■ YOUR ASSIGNMENT
Print the entries once more, unchanged.

* * * * * * *

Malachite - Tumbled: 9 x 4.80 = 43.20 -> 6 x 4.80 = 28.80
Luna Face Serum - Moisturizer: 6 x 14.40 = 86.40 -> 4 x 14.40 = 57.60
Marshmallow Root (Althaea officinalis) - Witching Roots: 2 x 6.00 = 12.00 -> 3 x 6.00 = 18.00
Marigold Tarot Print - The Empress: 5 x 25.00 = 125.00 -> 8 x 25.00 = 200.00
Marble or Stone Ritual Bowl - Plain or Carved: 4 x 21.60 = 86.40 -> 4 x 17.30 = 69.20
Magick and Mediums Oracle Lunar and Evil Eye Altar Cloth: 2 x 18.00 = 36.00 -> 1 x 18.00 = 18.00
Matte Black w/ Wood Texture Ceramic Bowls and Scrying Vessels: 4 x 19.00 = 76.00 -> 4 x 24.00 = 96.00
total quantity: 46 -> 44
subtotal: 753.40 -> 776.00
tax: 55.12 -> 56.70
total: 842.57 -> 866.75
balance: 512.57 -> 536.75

* * * * * * *

■ YOUR SOLUTION
Malachite - Tumbled: 9 x 4.80 = 43.20 -> 6 x 4.80 = 28.80
Luna Face Serum - Moisturizer: 6 x 14.40 = 86.40 -> 4 x 14.40 = 57.60
Marshmallow Root (Althaea officinalis) - Witching Roots: 2 x 6.00 = 12.00 -> 3 x 6.00 = 18.00
Marigold Tarot Print - The Empress: 5 x 25.00 = 125.00 -> 8 x 25.00 = 200.00
Marble or Stone Ritual Bowl - Plain or Carved: 4 x 21.60 = 86.40 -> 4 x 17.30 = 69.20
Magick and Mediums Oracle Lunar and Evil Eye Altar Cloth: 2 x 18.00 = 36.00 -> 1 x 18.00 = 18.00
Matte Black w/ Wood Texture Ceramic Bowls and Scrying Vessels: 4 x 19.00 = 76.00 -> 4 x 24.00 = 96.00
total quantity: 46 -> 44
subtotal: 753.40 -> 776.00
tax: 55.12 -> 56.70
total: 842.57 -> 866.75
balance: 512.57 -> 536.75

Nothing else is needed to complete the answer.